We can again visualize these locations to understand where we inserted recordings:
fig, ax = plt.subplots(1, 1, figsize=(4, 2))
_ = cell.vis(ax=ax)
_ = cell.branch(0).loc(0.0).vis(ax=ax, col="b")
_ = cell.branch(3).loc(1.0).vis(ax=ax, col="g")
Simulate the cell response¶
Having set up the cell, inserted stimuli and recordings, we are now ready to run a simulation with jx.integrate
:
voltages = jx.integrate(cell, delta_t=dt)
print("voltages.shape", voltages.shape)
voltages.shape (2, 402)
The jx.integrate
function returns an array of shape (num_recordings, num_timepoints)
. In our case, we inserted 2
recordings and we simulated for 10ms at a 0.025 time step, which leads to 402 time steps.
We can now visualize the voltage response:
fig, ax = plt.subplots(1, 1, figsize=(4, 2))

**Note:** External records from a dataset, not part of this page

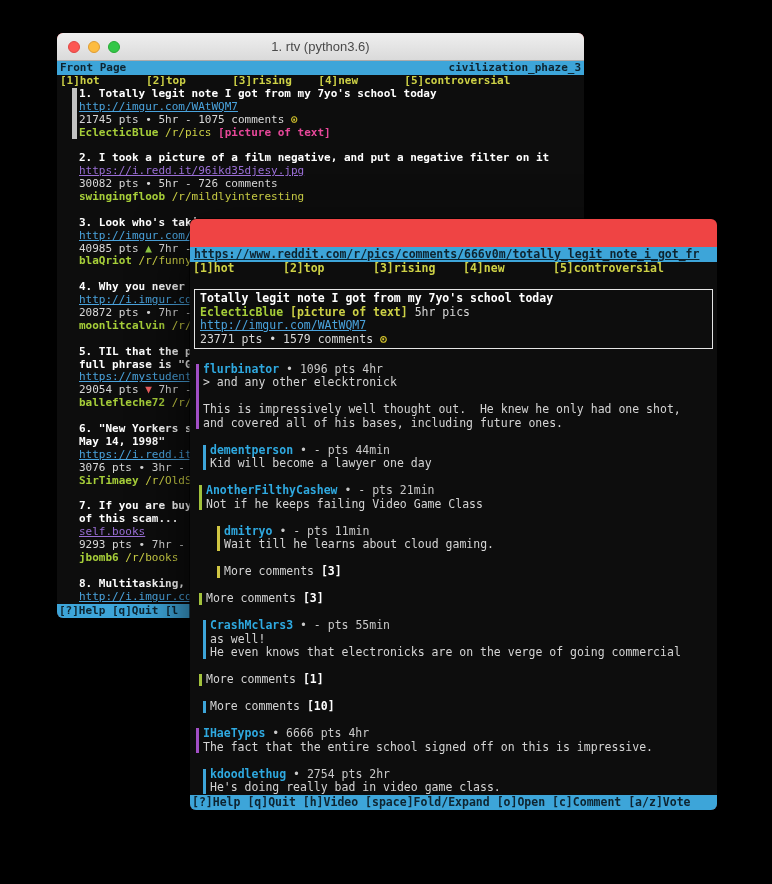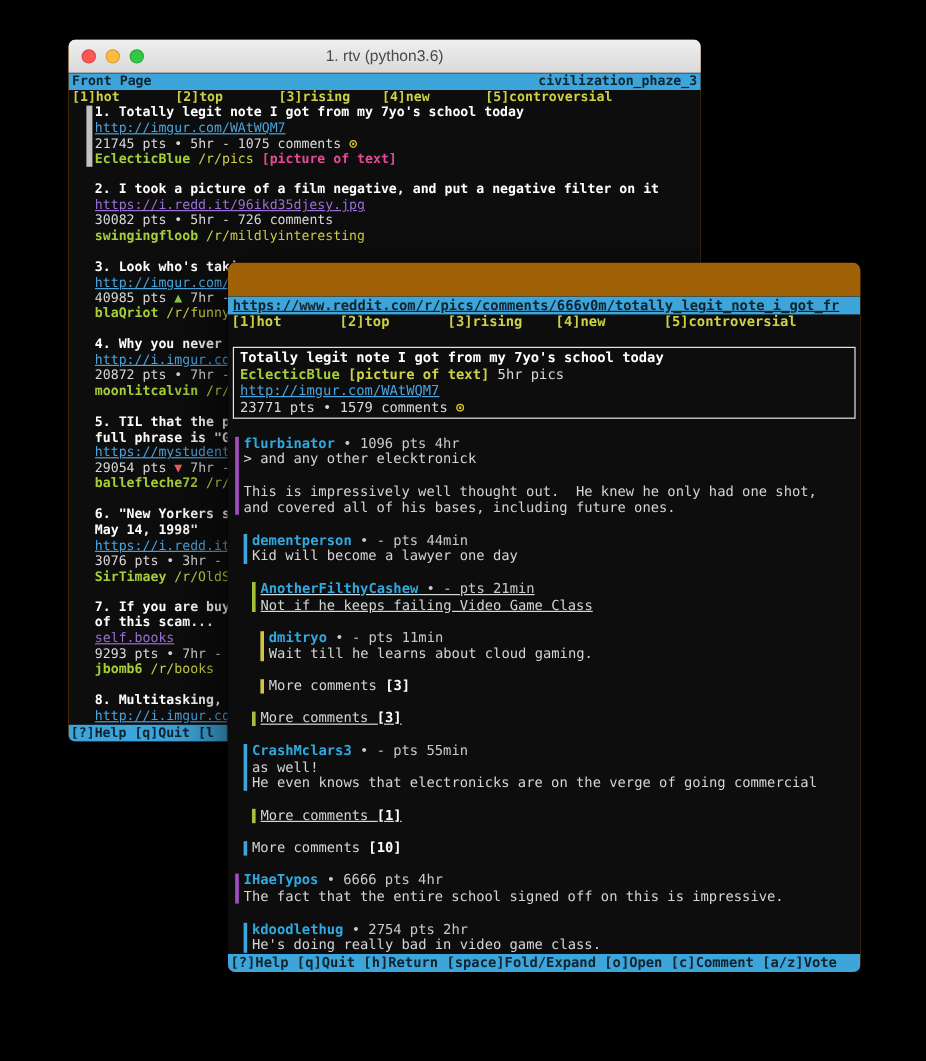--- a/index.html
+++ b/index.html
@@ -1,21 +1,21 @@
 <!DOCTYPE html>
 <html><head>
 <meta charset="utf-8">
 <style>
   html,body{margin:0;padding:0;}
   body{
     width:772px;height:884px;position:relative;background:#000;
     font-family:"DejaVu Sans Mono",monospace;overflow:hidden;
   }
   .window{
-    position:absolute;border-radius:6px;overflow:hidden;background:#a16207;
+    position:absolute;border-radius:6px;overflow:hidden;background:#ef4444;
     box-shadow:0 22px 55px rgba(0,0,0,.75),0 0 0 1px rgba(0,0,0,.55);
   }
   #back-window{left:57px;top:33px;width:527px;height:585px;}
   #front-window{left:190px;top:219px;width:527px;height:591px;}
   .titlebar{
     height:27px;background:linear-gradient(#efefef,#dadada);
     border-bottom:1px solid #ababab;position:relative;
     display:flex;align-items:center;justify-content:center;
     font-family:"Liberation Sans",sans-serif;font-size:13px;color:#4a4a4a;
   }
@@ -47,21 +47,21 @@
   .vote.up{color:#8fc843;}
   .vote.down{color:#ef5f5f;}
   .gild{color:#d6c62c;font-weight:bold;}
   .urltext{text-decoration:underline;padding-left:4px;display:inline-block;}
   .subbox{border:1px solid #e5e5e5;margin:0 4px;padding:2px 5px;}
   .cwrap{padding-left:3px;}
   .comment{position:relative;padding-left:7px;}
   .comment::before{content:"";position:absolute;left:0;top:1px;bottom:1px;width:3px;}
   .d0{margin-left:3px;}
   .d1{margin-left:10px;}
-  .d2{margin-left:17px;text-decoration:underline;}
+  .d2{margin-left:6px;}
   .d3{margin-left:24px;}
   .d0.comment::before{background:#a24fc6;}
   .d1.comment::before{background:#3da5d9;}
   .d2.comment::before{background:#a2c23c;}
   .d3.comment::before{background:#d0c643;}
   .cauthor{color:#2fa9e0;font-weight:bold;}
   .cmeta{color:#c9c9c9;text-align:right;}
   .cbody{color:#d4d4d4;}
   .morecount{color:#ffffff;font-weight:bold;}
 </style>
@@ -230,15 +230,15 @@
         <div class="bl cbody">The fact that the entire school signed off on this is impressive.</div>
       </div>
       <div class="bl"></div>
 
       <div class="comment d1">
         <div class="bl"><span class="cauthor">kdoodlethug</span><span class="cmeta"> • 2754 pts 2hr</span></div>
         <div class="bl cbody">He's doing really bad in video game class.</div>
       </div>
 
     </div>
-    <div class="cyanbar statusbar">[?]Help [q]Quit [h]Return [space]Fold/Expand [o]Open [c]Comment [a/z]Vote</div>
+    <div class="cyanbar statusbar">[?]Help [q]Quit [h]Video [space]Fold/Expand [o]Open [c]Comment [a/z]Vote</div>
   </div>
 </div>
 
 </body></html>

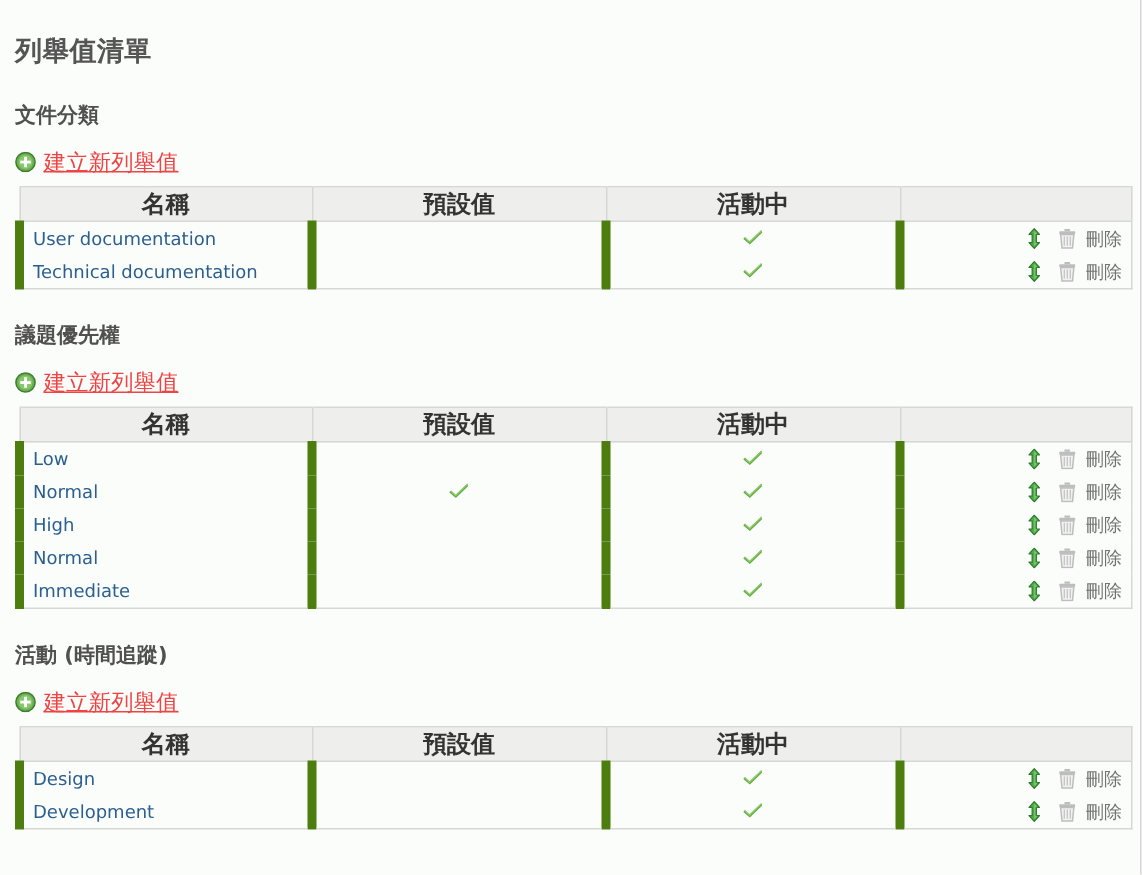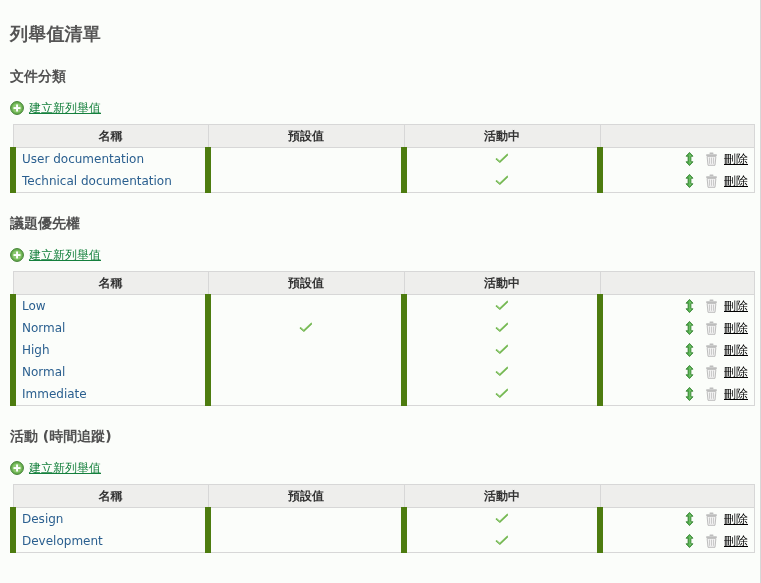--- a/index.html
+++ b/index.html
@@ -47,42 +47,42 @@
     height: 16px;
   }
   .plus-icon {
     width: 14px;
     height: 14px;
     display: inline-block;
     flex: 0 0 14px;
     line-height: 0;
   }
   .new-link {
-    color: #15803d;
-    font-size: 12px;
+    color: #ef4444;
+    font-size: 15px;
     text-decoration: underline;
     cursor: pointer;
     line-height: 14px;
   }
   table.enum-table {
     border-collapse: collapse;
     width: 745px;
     table-layout: fixed;
     font-size: 12px;
     border: 1px solid #d7d7d7;
   }
   table.enum-table thead th {
     background: #eeeeec;
     border: 1px solid #d7d7d7;
     border-top: none;
     font-weight: bold;
     color: #333;
     height: 22px;
     padding: 0 4px;
-    font-size: 12px;
+    font-size: 16px;
     text-align: center;
   }
   table.enum-table thead th.col-actions {
     border-right: none;
   }
   table.enum-table tbody td {
     border-left: 6px solid #4d7c0f;
     border-right: 1px solid #dcdcdc;
     height: 22px;
     padding: 0 6px;
@@ -108,26 +108,25 @@
     border-right: none !important;
   }
   .act-item {
     display: inline-block;
     vertical-align: middle;
     margin-left: 10px;
   }
   .reorder-icon { width: 11px; height: 14px; line-height: 0; }
   .trash-icon { width: 13px; height: 14px; line-height: 0; }
   .delete-label {
-    color: #000000;
+    color: #737373;
     font-size: 12px;
     cursor: pointer;
     margin-left: 6px;
     vertical-align: middle;
-    text-decoration: underline;
   }
   .check { width: 14px; height: 12px; line-height: 0; display: inline-block; }
   .col-name { width: 186px; }
   .col-default { width: 187px; }
   .col-active { width: 187px; }
 </style>
 </head>
 <body>
 
 <div class="page">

_ = ax.plot(voltages[0], c="b")
_ = ax.plot(voltages[1], c="orange")
At the location of the first recording (in blue) the cell spiked, whereas at the second recording, it did not. This makes sense because we only inserted sodium and potassium channels into the first branch, but not in the entire cell.
Congrats! You have just run your first morphologically detailed neuron simulation in Jaxley
. We suggest to continue by learning how to build networks. If you are only interested in single cell simulations, you can directly jump to learning how to speed up simulations. If you want to simulate detailed morphologies from SWC files, checkout our tutorial on working with detailed morphologies.